Big Data, Machine Learning and the Credibility Revolution in Empirical Legal Studies

Law as Data pp. 21–57
DOI: 10.37911/9781947864085.02

2. Big Data, Machine Learning, and the Credibility Revolution in Empirical Legal Studies

Authors: Ryan Copus, Harvard University; Ryan Hübert, University of California, Davis; and Hannah Laqueur, University of California, Davis

 

Excerpt

The so-called credibility revolution changed empirical research (see Angrist and Pischke 2010). Before the revolution, researchers frequently relied on attempts to statistically model the world to make causal inferences from observational data. They would control for confounders, make functional form assumptions about the relationships between variables, and read regression coefficients on variables of interest as causal estimates. In essence, they would rely heavily on ex post statistical analysis to make causal inferences. The revolution centered around the idea that the only way to truly account for possible sources of bias is to remove the influence of all confounders ex ante through better research design. Thus, since the revolution, researchers have attempted to design studies around sources of random or as-if random variation, either with experiments or what have become known as “quasi-experimental” designs. This credibility revolution has increasingly brought quantitative researchers into agreement that, in the words of Donald Rubin, “design trumps analysis” (Rubin 2008).
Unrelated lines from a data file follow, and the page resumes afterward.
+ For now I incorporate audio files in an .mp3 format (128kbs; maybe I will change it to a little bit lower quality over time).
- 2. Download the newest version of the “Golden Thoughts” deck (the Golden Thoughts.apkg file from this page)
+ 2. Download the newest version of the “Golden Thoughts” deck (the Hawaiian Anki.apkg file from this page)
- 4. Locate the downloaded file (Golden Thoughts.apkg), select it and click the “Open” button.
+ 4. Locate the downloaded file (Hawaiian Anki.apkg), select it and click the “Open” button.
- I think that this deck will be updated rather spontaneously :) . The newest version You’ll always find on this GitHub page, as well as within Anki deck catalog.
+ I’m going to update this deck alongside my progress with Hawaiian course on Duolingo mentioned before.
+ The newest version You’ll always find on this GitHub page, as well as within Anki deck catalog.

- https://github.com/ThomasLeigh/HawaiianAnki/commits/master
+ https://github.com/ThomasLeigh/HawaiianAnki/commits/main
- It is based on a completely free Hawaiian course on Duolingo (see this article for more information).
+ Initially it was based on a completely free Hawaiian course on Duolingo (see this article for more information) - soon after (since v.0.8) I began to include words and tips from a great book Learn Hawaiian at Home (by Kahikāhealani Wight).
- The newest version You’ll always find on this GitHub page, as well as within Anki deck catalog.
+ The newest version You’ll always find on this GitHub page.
However, the research landscape has changed dramatically in recent years. We are now in an era of “big data.” At the same time as the internet vastly expanded the number of available data sources, sophisticated computational resources became widely accessible. This has opened up a whole new frontier for social scientists and empirical legal scholars: textual data. Indeed, most of the information we have about law, politics, and society is contained in texts of one kind or another, almost all of which are now digitized and available online. For example, in the 1990s, federal courts began to adopt online case records management—known as CM/ECF—where attorneys, clerks, and judges file and access documents related to each case.1 Using the federal government’s PACER database (available at pacer.gov), researchers (both academic and professional) can now easily access the dockets and filings for each case that is filed in a federal court. LexisNexis, Westlaw, and other companies have further improved access by providing raw text versions of a wide range of legal documents, along with expert-coded metadata to help researchers more easily find what they are looking for. And yet, despite the potential of these newly available resources, the sheer volume presents challenges for researchers. A core problem is how to draw substantively important inferences from a mountain of often unstructured digitized text. To deal with this challenge, researchers are turning their attention back toward the tools of statistical analysis. As many of the essays in this volume demonstrate, there is now a surging interest among researchers in one particularly powerful tool of statistical analysis: machine learning.

This chapter addresses the place of machine learning in a post–“credibility revolution” landscape. We begin with an overview of machine learning and then make four main points. First, design still trumps analysis. The lessons of the credibility revolution should not be forgotten in the excitement around machine learning; machine learning does nothing to address the problem of omitted variable bias. Nonetheless, machine learning can improve a researcher’s data analysis. Indeed, with growing concerns about the reliability of even design-based research, perhaps we should be aiming for triangulation rather than design purism. Further, for some questions, we do not have the luxury of waiting for a strong design, and we need a best approximation of answer in the meantime. Second, even design-committed researchers should not ignore machine learning: it can be used in service of design-based studies to make causal estimates less variable, less biased, and more heterogeneous. Third, there are important policy-relevant prediction problems for which machine learning is particularly valuable (e.g., predicting recidivism in the criminal justice system). Yet even with research questions centered around prediction, a focus on design is still essential. As with causal inference, researchers cannot simply rely on statistical models but must also carefully consider threats to the validity of predictions. We briefly review some of these threats: GIGO (“garbage in, garbage out”), selective labels, and Campbell’s law. Fourth, the predictive power of machine learning can be leveraged for descriptive research. Where possible, we illustrate these points using examples drawn from real-world research.